What you have to do
Here are some records; quote them exactly, leaving out the pictures.

Records drawn from a dataset

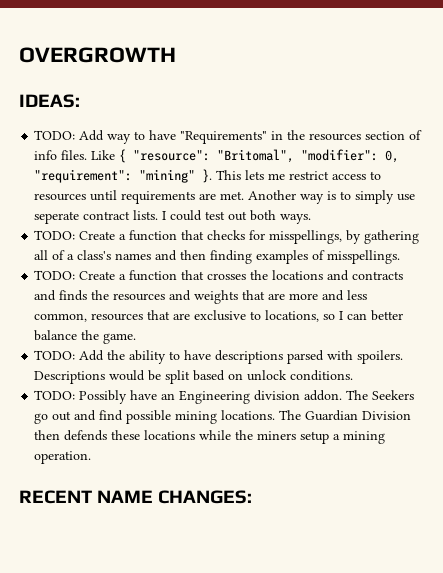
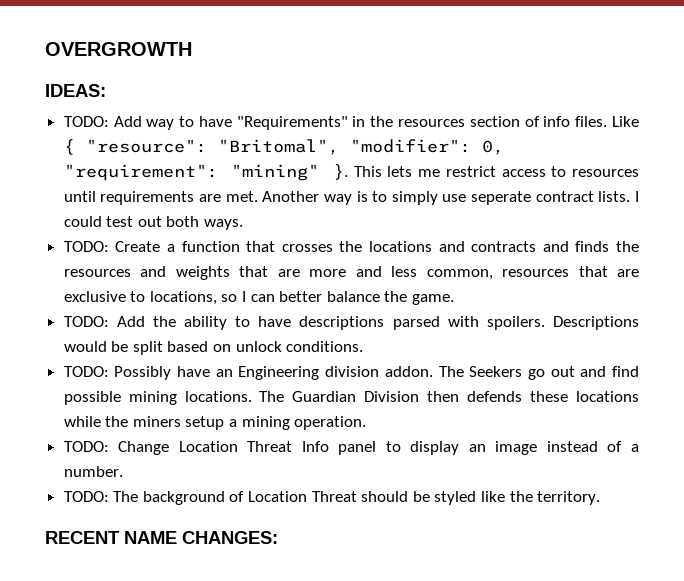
[34,230,420,244] [34,250,401,264] // TODO: Create a function that checks for misspellings, by gathering all of a class's names and then finding examples of misspellings. -> (244, 224) none
(92, 457) none -> [63,441,639,455] [63,466,123,477] [63,491,601,505] // TODO: Change Location Threat Info panel to display an image instead of a number. // TODO: The background of Location Threat should be styled like the territory.

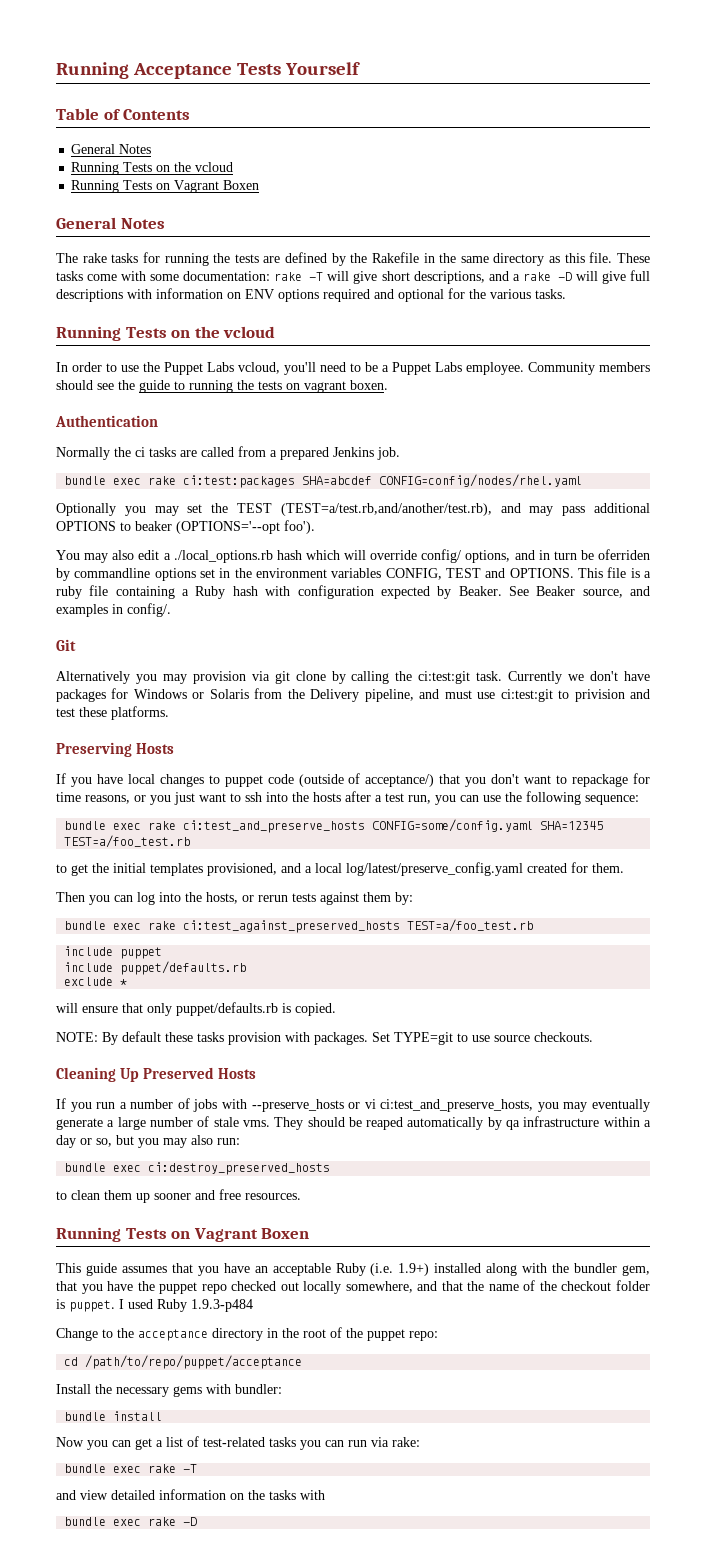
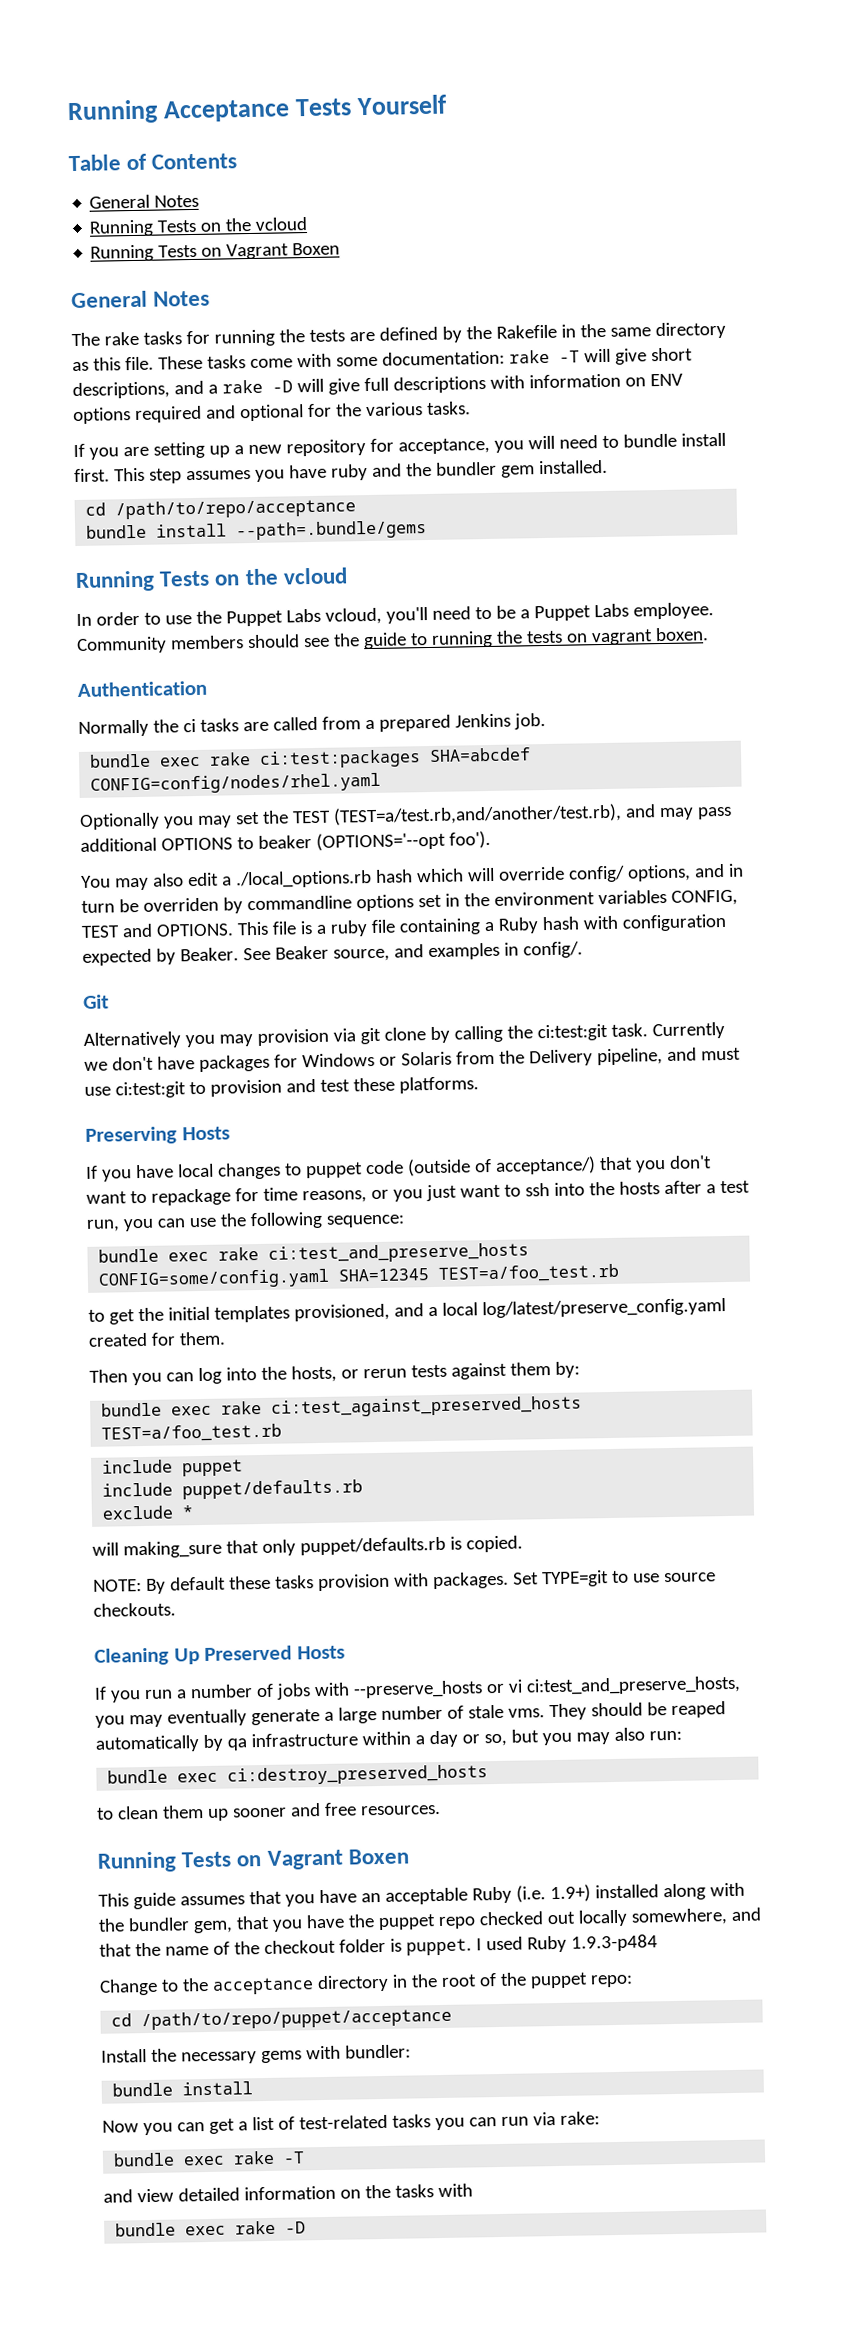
(566, 294) none -> [73,432,726,460] [74,459,608,484] [85,498,357,520] [86,520,428,541] // If you are setting up a new repository for acceptance, you will need to bundle install first. This step assumes you have ruby and the bundler gem installed. // cd /path/to/repo/acceptance // bundle install --path=.bundle/gems
[598,549,650,560] oferriden -> [142,897,219,912] overriden
[574,689,625,702] privision -> [209,1079,282,1097] provision
[82,1006,118,1013] ensure -> [122,1540,222,1559] making_sure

Answer box
[34,230,420,244] [34,250,401,264] // TODO: Create a function that checks for misspellings, by gathering all of a class's names and then finding examples of misspellings. -> (244, 224) none
(92, 457) none -> [63,441,639,455] [63,466,123,477] [63,491,601,505] // TODO: Change Location Threat Info panel to display an image instead of a number. // TODO: The background of Location Threat should be styled like the territory.

(566, 294) none -> [73,432,726,460] [74,459,608,484] [85,498,357,520] [86,520,428,541] // If you are setting up a new repository for acceptance, you will need to bundle install first. This step assumes you have ruby and the bundler gem installed. // cd /path/to/repo/acceptance // bundle install --path=.bundle/gems
[598,549,650,560] oferriden -> [142,897,219,912] overriden
[574,689,625,702] privision -> [209,1079,282,1097] provision
[82,1006,118,1013] ensure -> [122,1540,222,1559] making_sure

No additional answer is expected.